Off the deck, the GT2 performed well. The sole design allows the club to interact with the turf cleanly, and the moderate depth of the face makes it easier to get under the ball from a fairway lie than some of the shallower-faced models on the market. It was equally capable off a tee on tighter holes where I wanted accuracy over driver distance.
Verdict
The Titleist GT2 fairway wood is a well-executed entry in the forgiving fairway wood category that manages to deliver game-improvement performance without compromising on the look and feel that define the Titleist brand. It generates competitive ball speed and distance, launches reliably, and keeps dispersion tight enough to be a genuine scoring weapon from the fairway or the tee.
Strengths: consistent ball speed across the face, tight dispersion patterns, clean and confidence-inspiring appearance at address, refined sound and feel, and strong performance from both the fairway and the tee.
Weaknesses: the lack of built-in adjustability limits customization compared to competitors like PING's movable-weight system, the low-mid launch stock shaft may not suit slower swing speeds that need more help getting the ball up, and at $329 it sits at a premium price point where the competition is fierce.

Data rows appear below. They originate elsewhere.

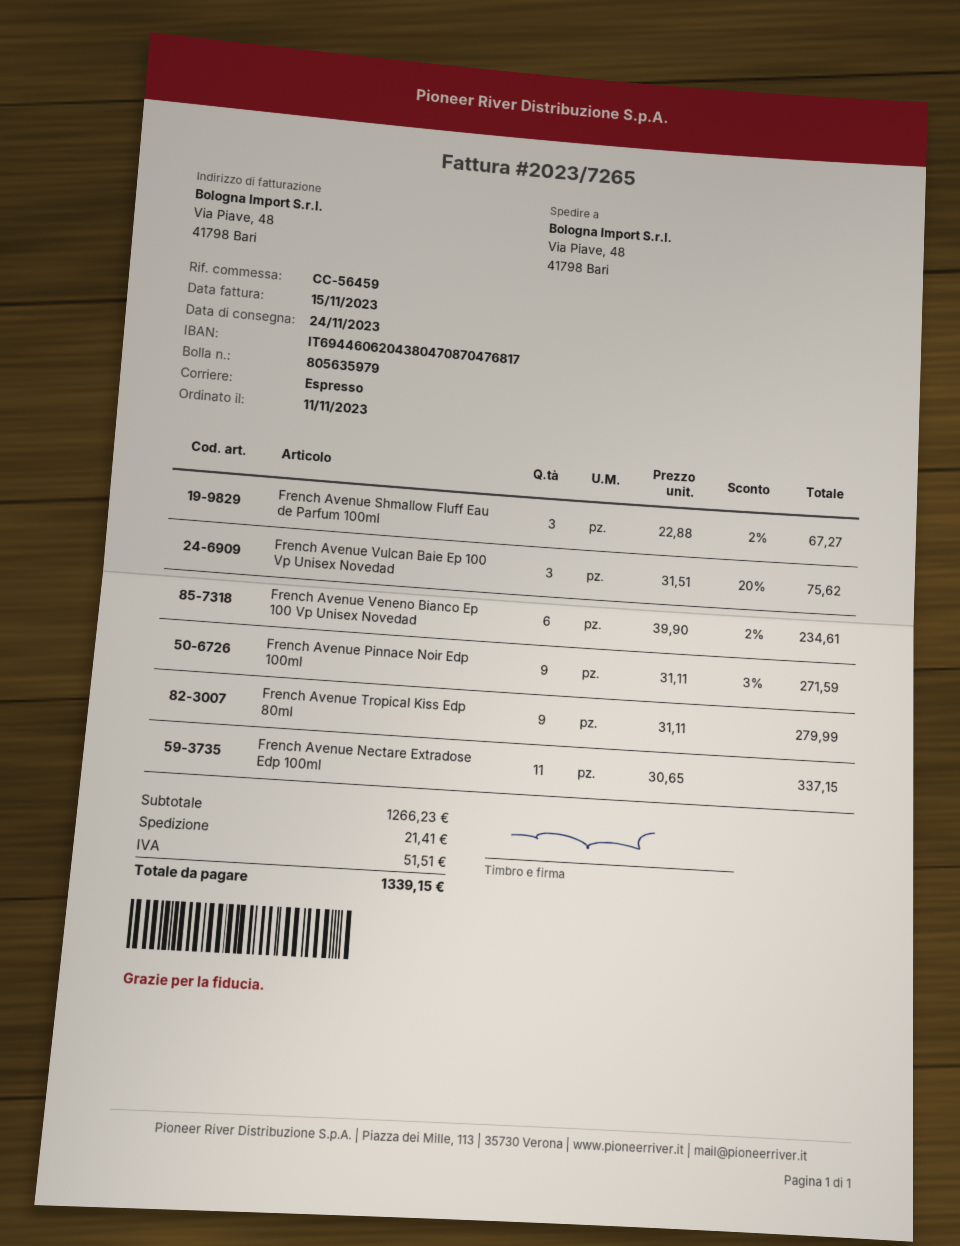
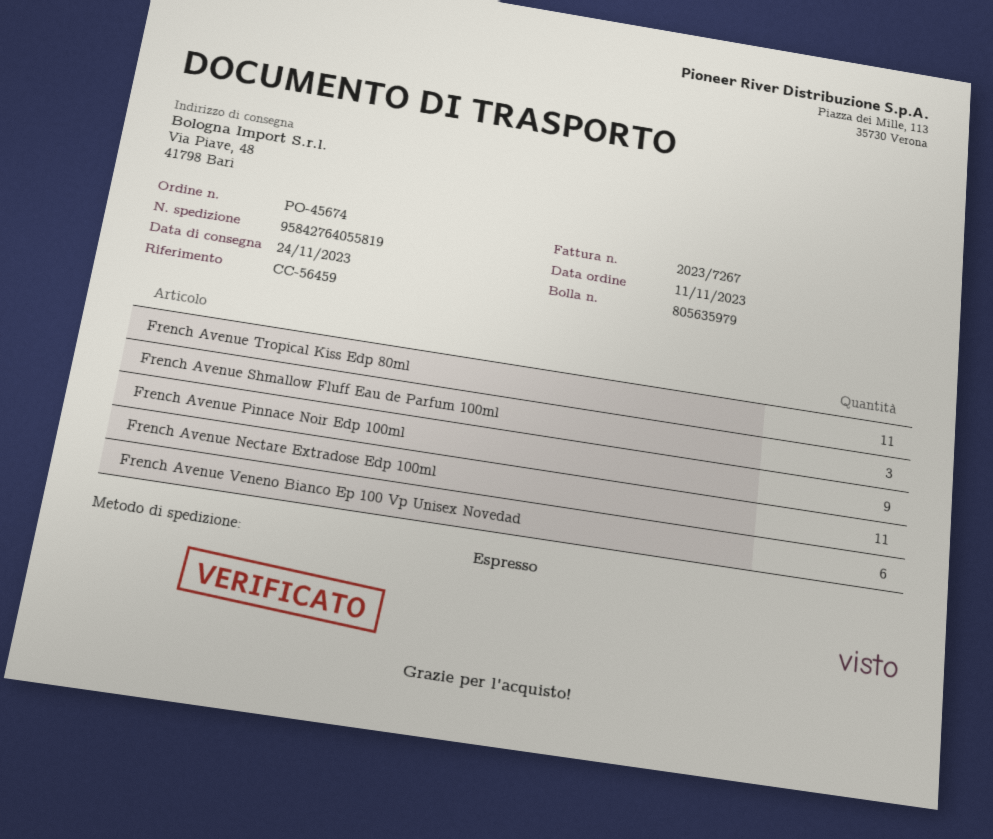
invoice number: 2023/7265 -> 2023/7267
French Avenue Vulcan Baie Ep 100 Vp Unisex Novedad: 3 -> none
French Avenue Tropical Kiss Edp 80ml: 9 -> 11

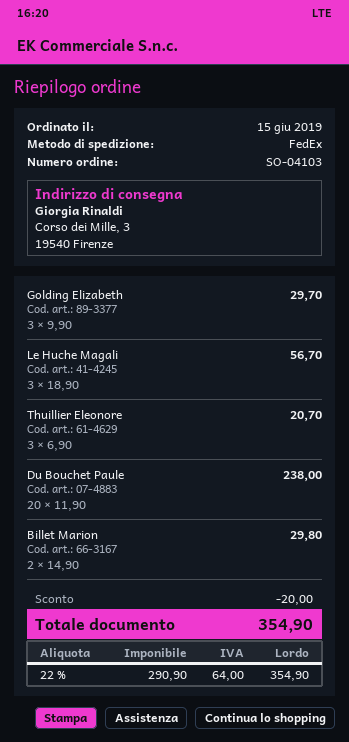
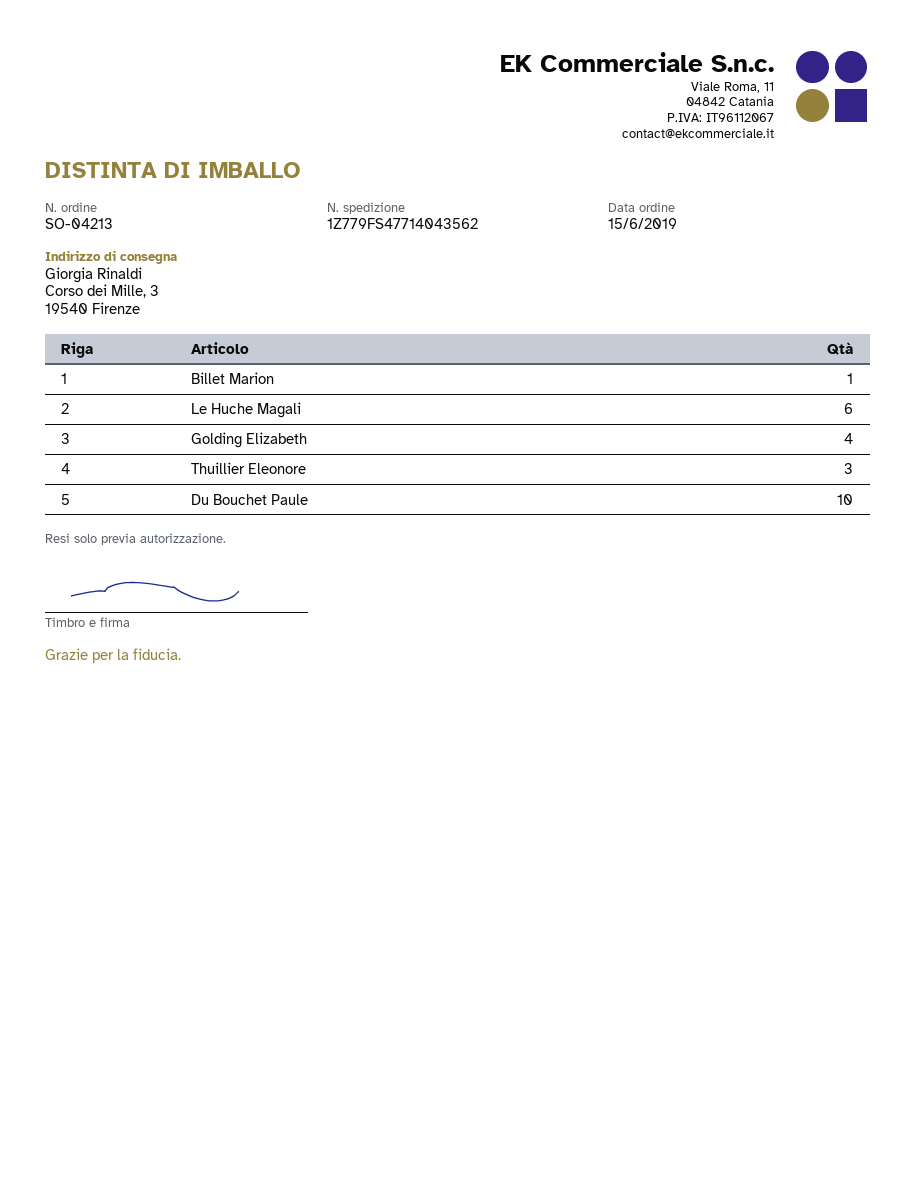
order number: SO-04103 -> SO-04213
Golding Elizabeth: 3 -> 4
Le Huche Magali: 3 -> 6
Du Bouchet Paule: 20 -> 10
Billet Marion: 2 -> 1

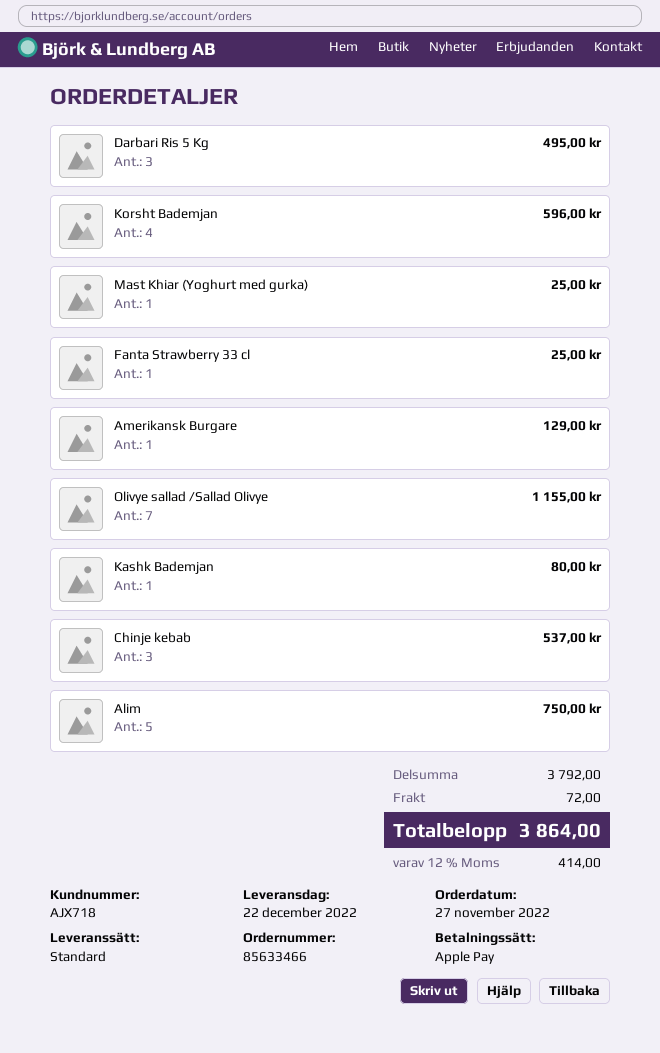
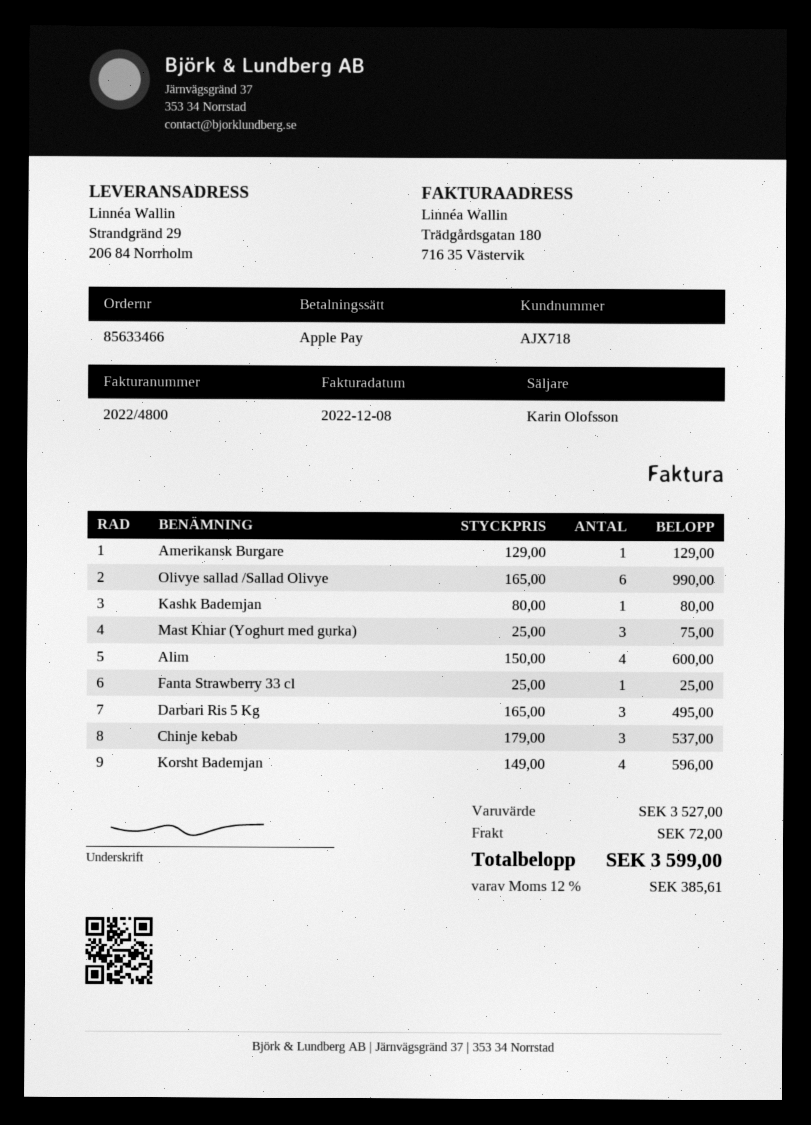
Mast Khiar (Yoghurt med gurka): 1 for 25.00 -> 3 for 75.00
Olivye sallad /Sallad Olivye: 7 for 1155.00 -> 6 for 990.00
Alim: 5 for 750.00 -> 4 for 600.00
subtotal: 3792.00 -> 3527.00
tax: 12% = 414.00 -> 12% = 385.61
total: 3864.00 -> 3599.00

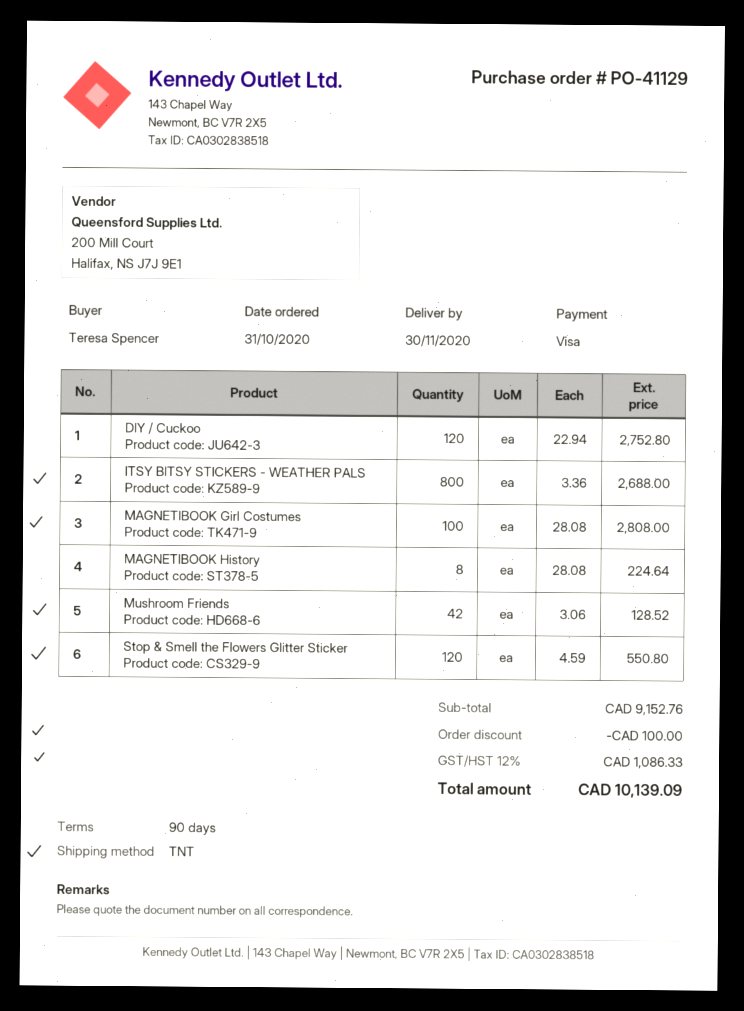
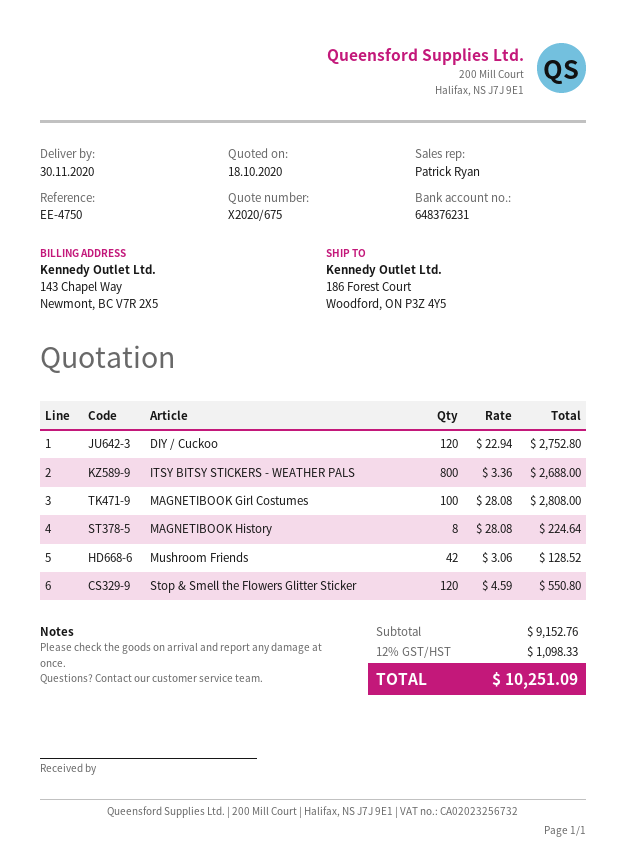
discount: 100.00 -> none
tax: 12% = 1086.33 -> 12% = 1098.33
total: 10139.09 -> 10251.09

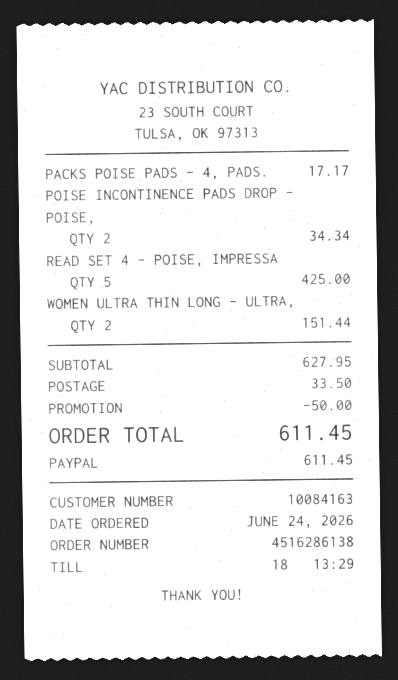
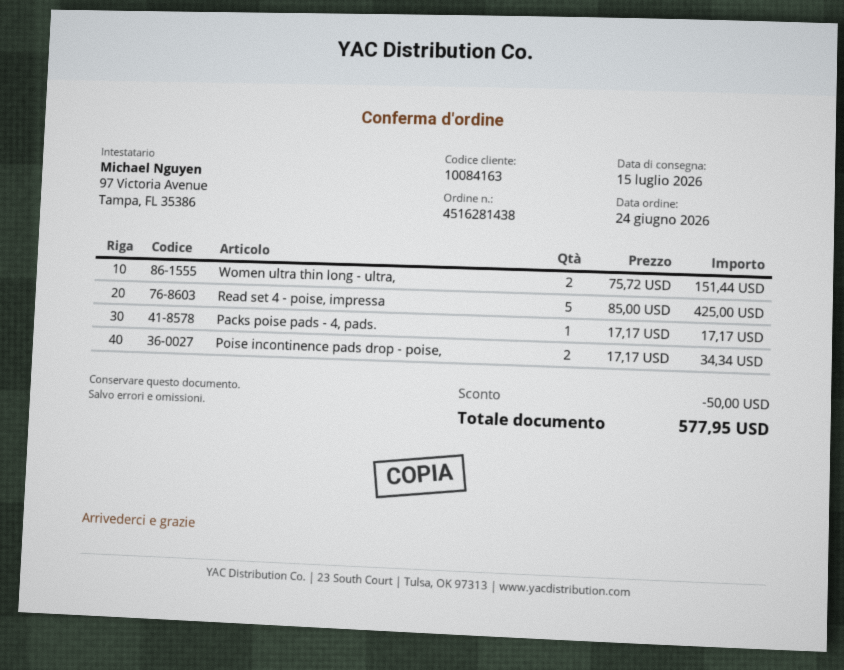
order number: 4516286138 -> 4516281438
shipping: 33.50 -> none
total: 611.45 -> 577.95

The GT2 is well-suited for mid-handicap players who want a fairway wood they can trust to produce consistent results without requiring a perfect swing. It will also appeal to Titleist loyalists who want the brand's aesthetic and feel standards applied to a more forgiving fairway wood design. If you prioritize reliability and shot-to-shot consistency over maximum adjustability, the GT2 is a strong contender.